In the summer of 1997, I was living back at home, working at Starbucks, and trying to figure out my life. I was also taking private boxing lessons with a trainer named Djata Bumpus. Djata came to the house once a week. I learned to wrap my hands and protect my face, to keep my feet moving, to tuck my chin, to drop my smile, to focus my attention.
I loved the simplicity of our sessions. There was little gear, and wrapping my hands and dancing small circles around Djata constituted the only real rituals. Despite my petite stature – 5’0” and maybe 100 pounds at the time – he perceived my fierceness and encouraged me to throw real punches, which I did. He also expected me to take up room – but not with my intellect, not with my smarts, not with my words. No, Djata understood that to really take up room, I had to use my whole body, something I had spent a decade decidedly not doing.
Our lessons lasted only a couple of months; at the end of that summer, I moved to Somerville and started grad school. I scoped out a boxing gym a few blocks from my apartment, but it felt foreign to me and I just couldn’t bring myself to walk through the door. Or maybe I did once, inquiring politely about lessons and classes. Regardless, it wasn’t me and Djata Bumpus in my parents’ old barn, with an arrangement so informal it would’ve been simply a friendship had I not been paying him to teach me how to box.
Since 1997, I’ve been busy doing what it sometimes seems everyone has been busy doing: Making a Life in a Place. I’ve poured myself into marriage, motherhood, livelihood, and community. Movies like When We Were Kings and Million Dollar Baby have nudged that fighter in me awake, but it has been a dozen years since I wrapped my hands or punched a heavy bag.
And herein lies the real left hook, the straight right, the one-two punch: Somewhere along the way, I started cultivating awareness, or mindfulness, or whatever you choose to call it, instead of cultivating my focused gaze, my fierce presence, my anger, my power, my voice, my ability to experience and express these things with other people. Somewhere along the way, I began telling myself – and believing – that rage doesn’t go with gratitude. Despite my best intentions and moments of profound evidence to the contrary, I’ve perpetuated a myth that the body and the mind are somehow separate.

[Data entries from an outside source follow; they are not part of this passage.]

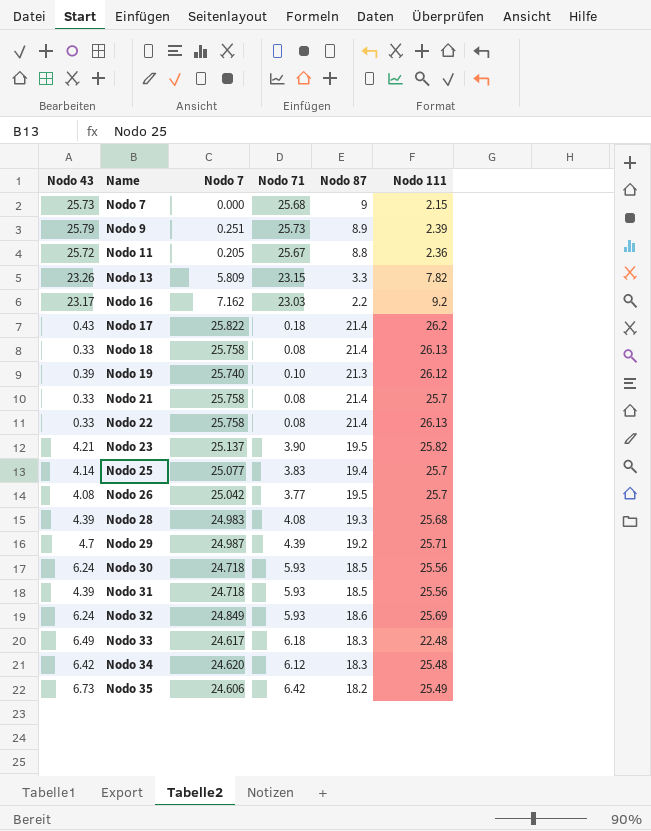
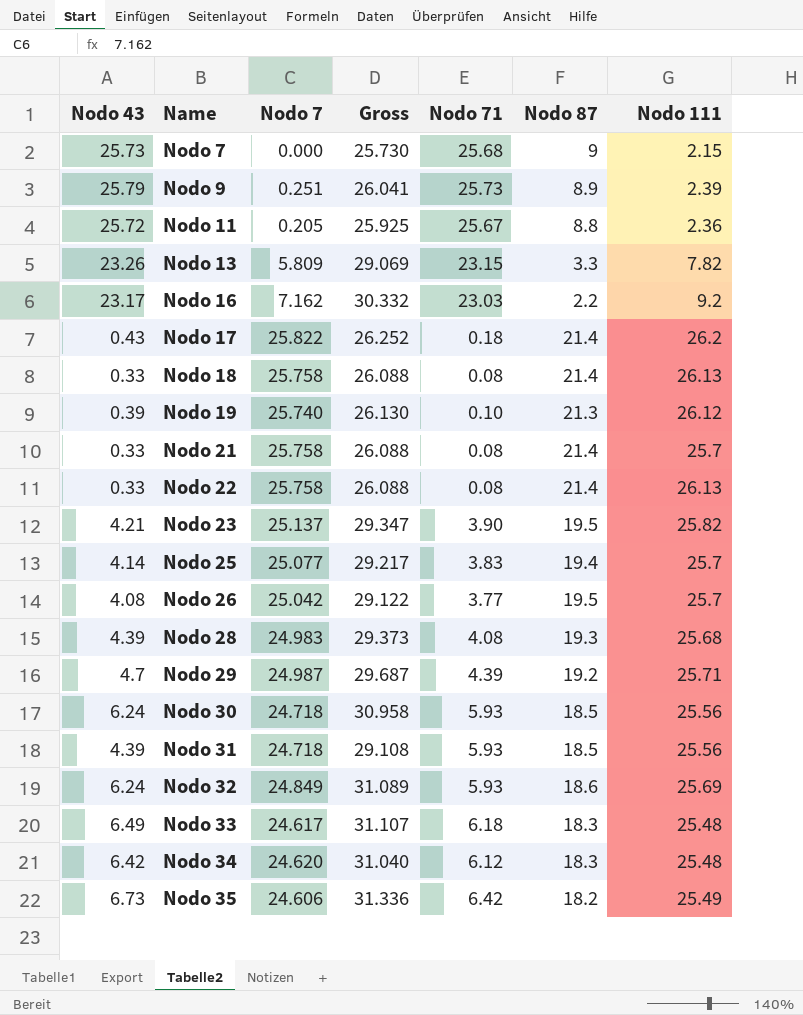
column Gross | formula: none -> [Nodo 43] + [Nodo 7]
Nodo 33 | Nodo 111: 22.48 -> 25.48

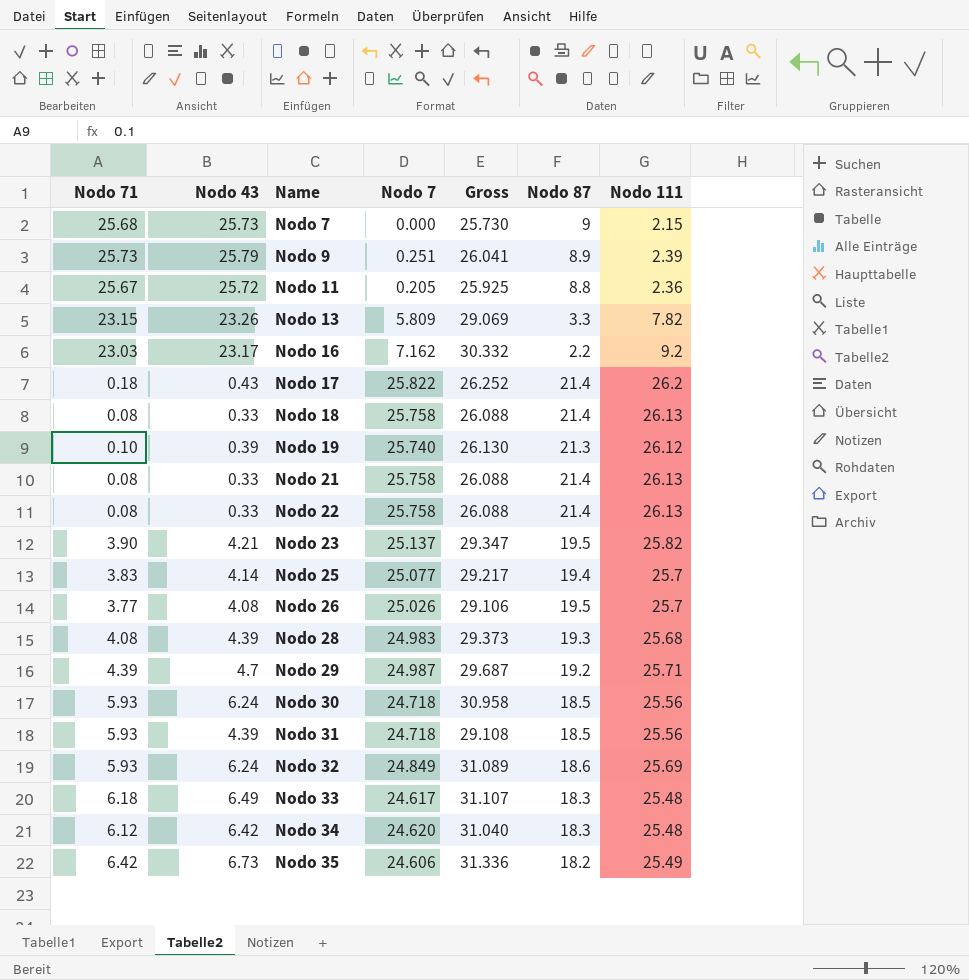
column Nodo 71 | position: 5 -> 1
Nodo 21 | Nodo 111: 25.7 -> 26.13
Nodo 26 | Nodo 7: 25.042 -> 25.026
Nodo 26 | Gross: 29.122 -> 29.106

A recent session with an intuitive massage therapist helped me open the locked doors at my throat that keep the fire inside of my body from roaring out. At one point, as I lay there on her table crying and making noises I haven’t made since I was in active labor, she said to me: “It’s like you live in a castle but you’ve confined yourself to the pantry, and you spend all of your time trying to get the pantry perfect.”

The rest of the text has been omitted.